(1) Jangka waktu pelunasan IIUPH terutang yang besarnya lebih dari Rp 2.000.000.000,- (dua milyar Rupiah) paling lambat 1 (satu) tahun sejak diterimanya SPP-IIUPH yang terutang.
(2) Pelunasan IIUPH sebagaimana dimaksud pada ayat (1) dapat diangsur paling banyak 4 (empat) kali, dengan jumlah angsuran pertama paling sedikit 25 % (dua puluh lima persen) dari jumlah IIUPH terutang.
(3) Dalam hal wajib bayar telah melakukan pembayaran angsuran pertama paling sedikit 25 % (dua puluh lima persen) sebagaimana ayat (2), Keputusan pemberian izin usaha pemanfaatan hutan diserahkan kepada pemegang izin.
(4) Dalam hal pemegang izin selaku wajib bayar tidak melunasi IIUPH yang terutang sampai dengan batas waktu sebagaimana dimaksud pada ayat (1), kepada pemegang izin diberikan peringatan sebanyak 3 (tiga) kali dengan tenggang waktu 20 (dua puluh) hari kerja sejak berakhirnya jangka waktu pembayaran IIUPH.

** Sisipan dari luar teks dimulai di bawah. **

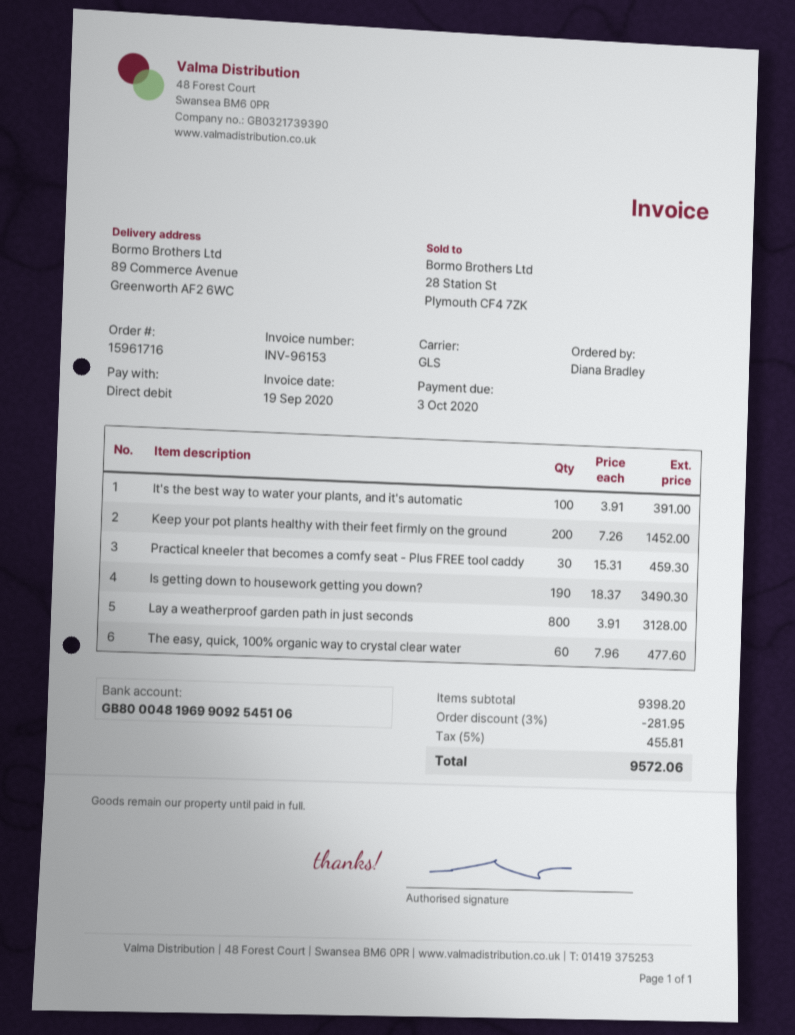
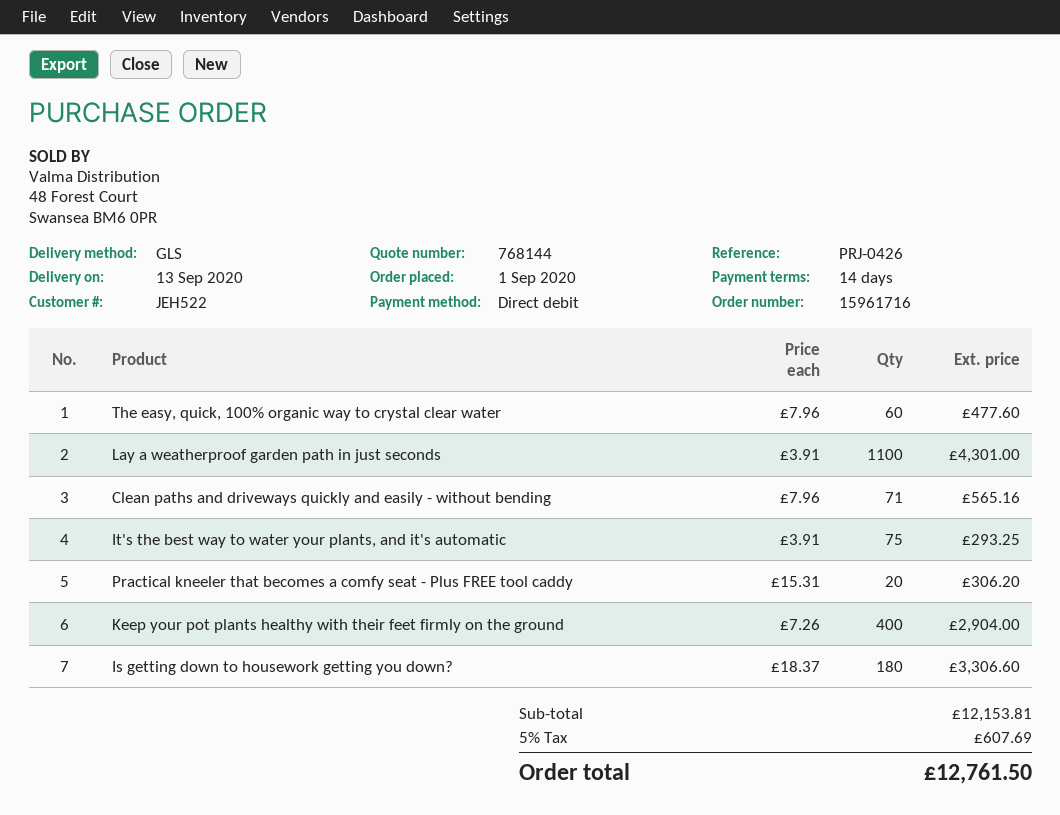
It's the best way to water your plants, and it's automatic: 100 x 3.91 = 391.00 -> 75 x 3.91 = 293.25
Keep your pot plants healthy with their feet firmly on the ground: 200 x 7.26 = 1452.00 -> 400 x 7.26 = 2904.00
Practical kneeler that becomes a comfy seat - Plus FREE tool caddy: 30 x 15.31 = 459.30 -> 20 x 15.31 = 306.20
Is getting down to housework getting you down?: 190 x 18.37 = 3490.30 -> 180 x 18.37 = 3306.60
Lay a weatherproof garden path in just seconds: 800 x 3.91 = 3128.00 -> 1100 x 3.91 = 4301.00
Clean paths and driveways quickly and easily - without bending: none -> 71 x 7.96 = 565.16
subtotal: 9398.20 -> 12153.81
discount: 3% = 281.95 -> none
tax: 5% = 455.81 -> 5% = 607.69
total: 9572.06 -> 12761.50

(5) Apabila sampai dengan berakhirnya jangka waktu Peringatan III, pemegang izin selaku wajib bayar tidak melunasi IIUPH yang terutang, Keputusan pemberian izin usaha pemanfaatan hutan dicabut oleh pemberi izin.
(6) Dengan terbitnya pencabutan Keputusan pemberian izin usaha pemanfaatan hutan sebagaimana dimaksud ayat (5), IIUPH yang telah dibayarkan menjadi milik negara dan tidak menggugurkan kewajiban pemegang izin selaku wajib bayar untuk melunasi sisa IIUPH yang terutang.